Integrated reporting is the core of corporate sustainability. It is critical to organizations communicating their value creation over time and acts as a benchmark for future progress. Global brands including Walmart and Coca-Cola spend millions to collect vast amounts of data from their immense supply chains to report on their sustainability initiatives. Meanwhile, NGOs such as the CDP (formerly the Carbon Disclosure Project), the Global Reporting Initiative (GRI), and the Sustainability Accounting Standards Board (SASB) aim to develop sustainability reporting standards.
But all of these initiatives have one problem in common — the absence of a single unifying metric that accurately accounts for environmental impact. The consequence? Corporations struggle to drive sustainable business practices because they lack the tools to guide decisions.
‘State of the Art’ Today Is the Same as 12 Years Ago
In 2002, Jeanette Schwarz et al wrote a great article that describes what was then the state of the art for measuring energy, water, materials and emissions. However, it uses different ‘engineering units’ without any integration between them. Unfortunately, not much has changed since then — a 12-year-old paper still describes what many consider ‘state of the art’ today.
Consider a typical sustainability report: Electricity, materials and water are measured in their separate ‘engineering units,’ which generally measure the quantity of resources that the organization is consuming within its facility walls.
Conceptually a standard sustainability report looks something like this:
What if we could have the following report?
Trusted — so that it is widely used and corporate and industry benchmarks can be established
Steven Cohen of Columbia University recently wrote: “Corporations and environmental interest groups are key stakeholders in any metrics discussion, but they each have their own axe to grind and cannot be allowed to have the final word.
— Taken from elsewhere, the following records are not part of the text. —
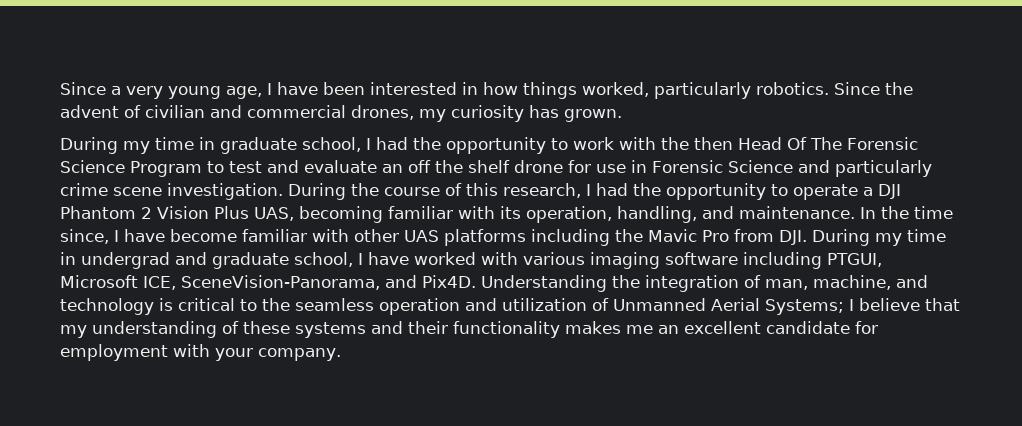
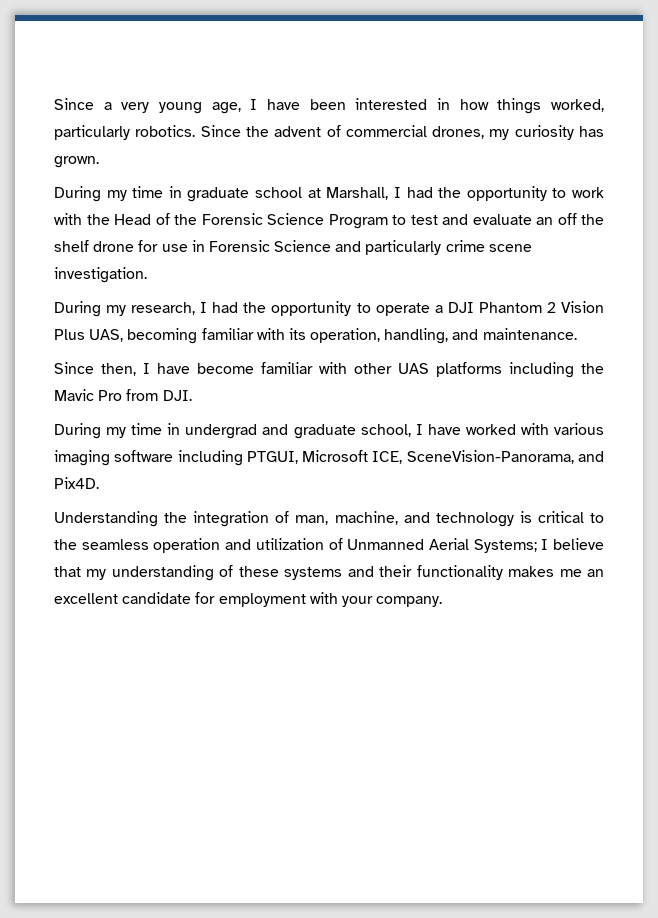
- Since the advent of civilian and commercial drones, my curiosity has grown.
+ Since the advent of commercial drones, my curiosity has grown.
- During my time in graduate school, I had the opportunity to work with the then Head Of The Forensic Science Program to test and evaluate an off the shelf drone for use in Forensic Science and particularly crime scene investigation. During the course of this research, I had the opportunity to operate a DJI Phantom 2 Vision Plus UAS, becoming familiar with its operation, handling, and maintenance. In the time since, I have become familiar with other UAS platforms including the Mavic Pro from DJI. During my time in undergrad and graduate school, I have worked with various imaging software including PTGUI, Microsoft ICE, SceneVision-Panorama, and Pix4D. Understanding the integration of man, machine, and technology is critical to the seamless operation and utilization of Unmanned Aerial Systems;
+ During my time in graduate school at Marshall, I had the opportunity to work with the Head of the Forensic Science Program to test and evaluate an off the shelf drone for use in Forensic Science and particularly crime scene investigation.
+ During my research, I had the opportunity to operate a DJI Phantom 2 Vision Plus UAS, becoming familiar with its operation, handling, and maintenance.
+ Since then, I have become familiar with other UAS platforms including the Mavic Pro from DJI.
+ During my time in undergrad and graduate school, I have worked with various imaging software including PTGUI, Microsoft ICE, SceneVision-Panorama, and Pix4D.
+ Understanding the integration of man, machine, and technology is critical to the seamless operation and utilization of Unmanned Aerial Systems;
Government has a key role to play.”
But the government has already spoken: “EPA has determined that source energy is the most equitable unit of evaluation. Source energy represents the total amount of raw fuel that is required to operate the building. It incorporates all transmission, delivery and production losses.”
So the big question remaining is: How do we quantify source energy?
Accurate — because the business-critical decisions that result from it have important implications for the bottom line as well as climate and the environment
Accuracy is the key challenge in quantifying source energy. While the EPA tells us that source energy is what we should measure, it only provides one conversion factor for source energy for the entire USA.
In reality, there are critical regional differences. For example, electricity across the US has varying combinations of natural gas, coal, nuclear, etc. that feed the grid in different locations. The contribution of renewable energy also varies in each location.
Water also varies by region. Measuring water in kilogallons implies equivalence between drought-stricken California and water-rich New England. This is clearly not the case and each location needs to have its own time-dependent conversion factor for water.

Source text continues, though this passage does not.